Web page edit records:

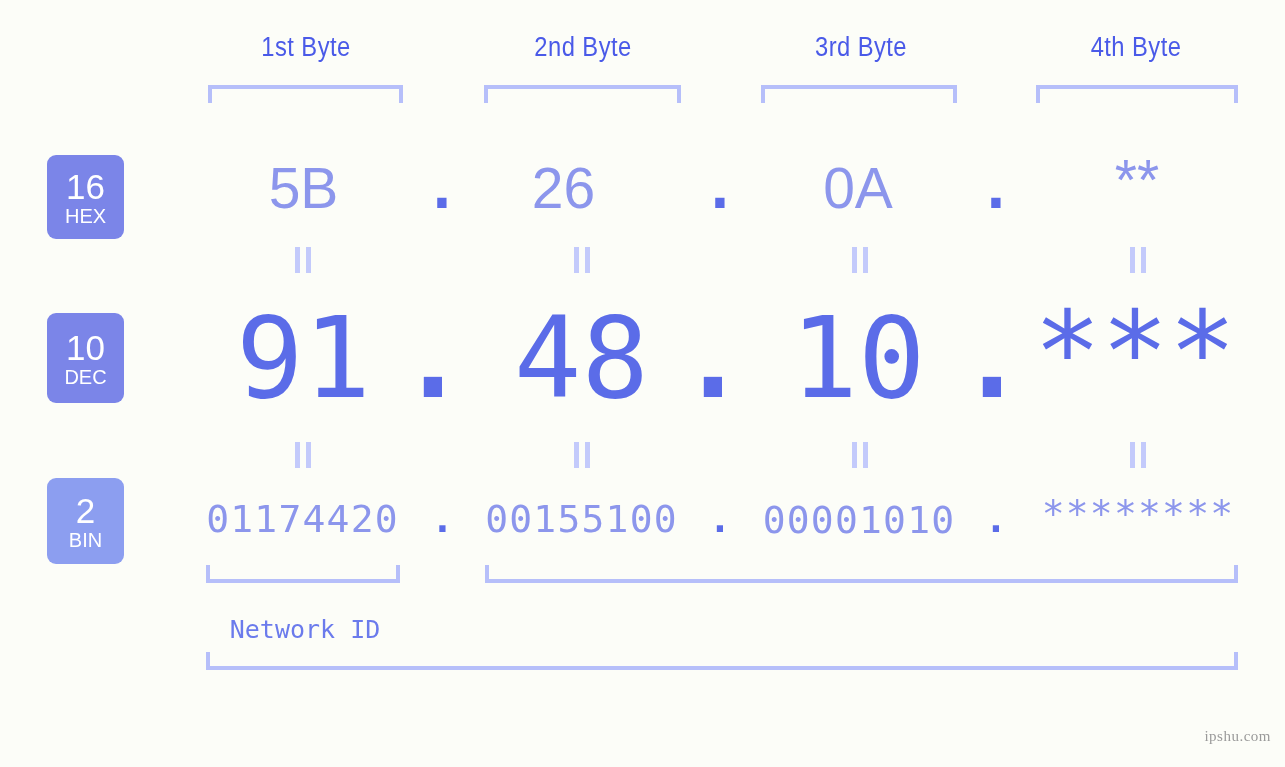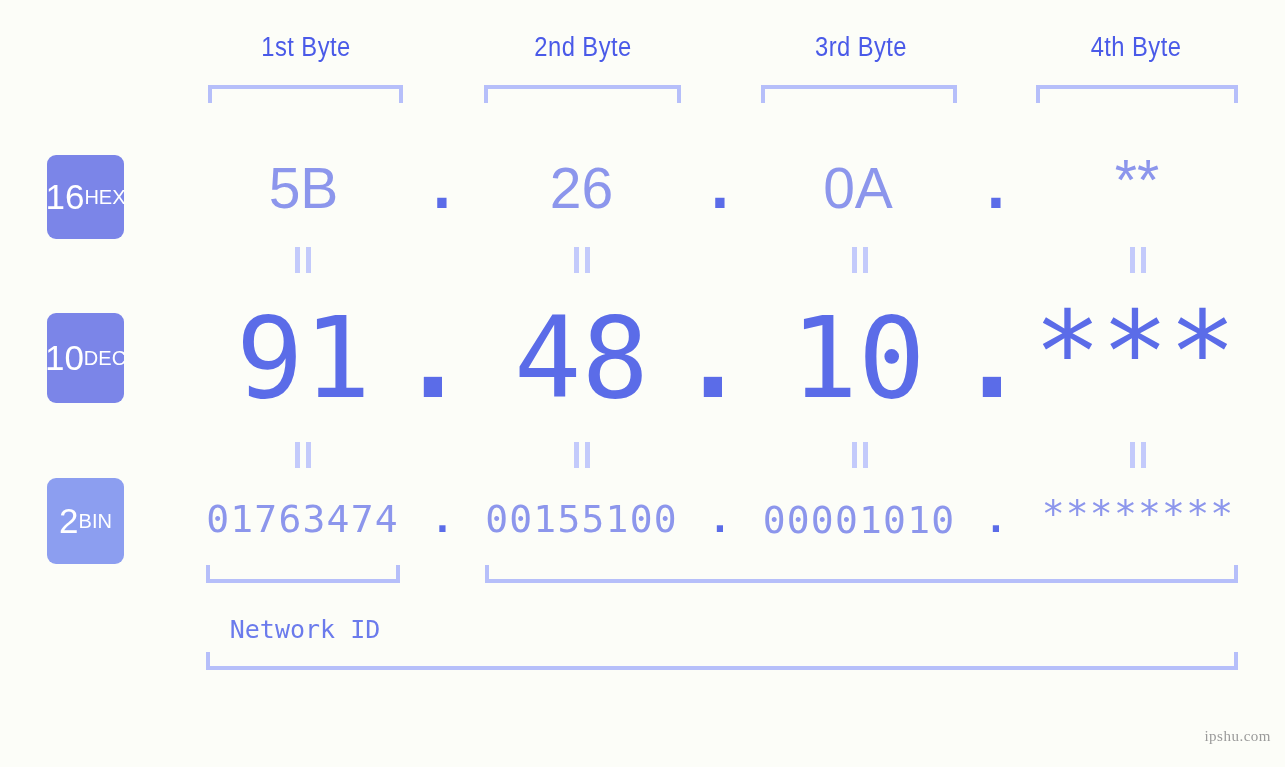--- a/index.html
+++ b/index.html
@@ -57,21 +57,21 @@
   
   .badge {
     position: absolute;
     left: 47px;
     width: 77px;
     border-radius: 9px;
     color: #ffffff;
     text-align: center;
     font-family: "Liberation Sans", sans-serif;
     display: flex;
-    flex-direction: row;
+    flex-direction: column;
     justify-content: center;
     align-items: center;
     line-height: 1;
   }
   .badge .num {
     font-size: 35px;
     font-weight: 400;
     letter-spacing: 0px;
     margin-bottom: 2px;
   }
@@ -215,21 +215,21 @@
   </div>
 
   <div class="badge" id="badge-bin">
     <span class="num">2</span>
     <span class="nm">BIN</span>
   </div>
 
   <div class="row" style="top:160px;">
     <div class="cell hex-val" style="left:206px; top:0; width:195px;">5B</div>
     <div class="cell hex-dot" style="left:401px; top:0; width:82px;">.</div>
-    <div class="cell hex-val" style="left:483px; top:0; width:197px;text-align:center;">26</div>
+    <div class="cell hex-val" style="left:465px; top:0; width:197px;text-align:center;">26</div>
     <div class="cell hex-dot" style="left:680px; top:0; width:80px;">.</div>
     <div class="cell hex-val" style="left:760px; top:0; width:196px;">0A</div>
     <div class="cell hex-dot" style="left:956px; top:0; width:80px;">.</div>
     <div class="cell hex-val" style="left:1036px; top:-8px; width:202px;">**</div>
   </div>
 
   <div class="eqsign" style="left:292px; top:247px;">
       <i></i>
       <i></i>
     </div>
@@ -267,21 +267,21 @@
   <div class="eqsign" style="left:849px; top:442px;">
       <i></i>
       <i></i>
     </div>
   <div class="eqsign" style="left:1127px; top:442px;">
       <i></i>
       <i></i>
     </div>
 
   <div class="row" style="top:500px;">
-    <div class="cell bin-val" style="left:200px; top:0; width:205px;">01763474</div>
+    <div class="cell bin-val" style="left:200px; top:0; width:205px;">01174420</div>
     <div class="cell bin-dot" style="left:400px; top:0; width:85px;">.</div>
     <div class="cell bin-val" style="left:478px; top:0; width:207px;">00155100</div>
     <div class="cell bin-dot" style="left:680px; top:0; width:80px;">.</div>
     <div class="cell bin-val" style="left:756px; top:1px; width:206px;">00001010</div>
     <div class="cell bin-dot" style="left:956px; top:0; width:80px;">.</div>
     <div class="cell bin-val" style="left:1033px; top:-5px; width:210px;">********</div>
   </div>
 
   <div class="bracket-up" style="left:206px; top:565px; width:194px;"></div>
   <div class="bracket-up" style="left:485px; top:565px; width:753px;"></div>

- PROBLEM: An exact copy of every entry, pictures left out, is what to write here.

- WRITTEN RESPONSE:
--- a/index.html
+++ b/index.html
@@ -57,21 +57,21 @@
   
   .badge {
     position: absolute;
     left: 47px;
     width: 77px;
     border-radius: 9px;
     color: #ffffff;
     text-align: center;
     font-family: "Liberation Sans", sans-serif;
     display: flex;
-    flex-direction: row;
+    flex-direction: column;
     justify-content: center;
     align-items: center;
     line-height: 1;
   }
   .badge .num {
     font-size: 35px;
     font-weight: 400;
     letter-spacing: 0px;
     margin-bottom: 2px;
   }
@@ -215,21 +215,21 @@
   </div>
 
   <div class="badge" id="badge-bin">
     <span class="num">2</span>
     <span class="nm">BIN</span>
   </div>
 
   <div class="row" style="top:160px;">
     <div class="cell hex-val" style="left:206px; top:0; width:195px;">5B</div>
     <div class="cell hex-dot" style="left:401px; top:0; width:82px;">.</div>
-    <div class="cell hex-val" style="left:483px; top:0; width:197px;text-align:center;">26</div>
+    <div class="cell hex-val" style="left:465px; top:0; width:197px;text-align:center;">26</div>
     <div class="cell hex-dot" style="left:680px; top:0; width:80px;">.</div>
     <div class="cell hex-val" style="left:760px; top:0; width:196px;">0A</div>
     <div class="cell hex-dot" style="left:956px; top:0; width:80px;">.</div>
     <div class="cell hex-val" style="left:1036px; top:-8px; width:202px;">**</div>
   </div>
 
   <div class="eqsign" style="left:292px; top:247px;">
       <i></i>
       <i></i>
     </div>
@@ -267,21 +267,21 @@
   <div class="eqsign" style="left:849px; top:442px;">
       <i></i>
       <i></i>
     </div>
   <div class="eqsign" style="left:1127px; top:442px;">
       <i></i>
       <i></i>
     </div>
 
   <div class="row" style="top:500px;">
-    <div class="cell bin-val" style="left:200px; top:0; width:205px;">01763474</div>
+    <div class="cell bin-val" style="left:200px; top:0; width:205px;">01174420</div>
     <div class="cell bin-dot" style="left:400px; top:0; width:85px;">.</div>
     <div class="cell bin-val" style="left:478px; top:0; width:207px;">00155100</div>
     <div class="cell bin-dot" style="left:680px; top:0; width:80px;">.</div>
     <div class="cell bin-val" style="left:756px; top:1px; width:206px;">00001010</div>
     <div class="cell bin-dot" style="left:956px; top:0; width:80px;">.</div>
     <div class="cell bin-val" style="left:1033px; top:-5px; width:210px;">********</div>
   </div>
 
   <div class="bracket-up" style="left:206px; top:565px; width:194px;"></div>
   <div class="bracket-up" style="left:485px; top:565px; width:753px;"></div>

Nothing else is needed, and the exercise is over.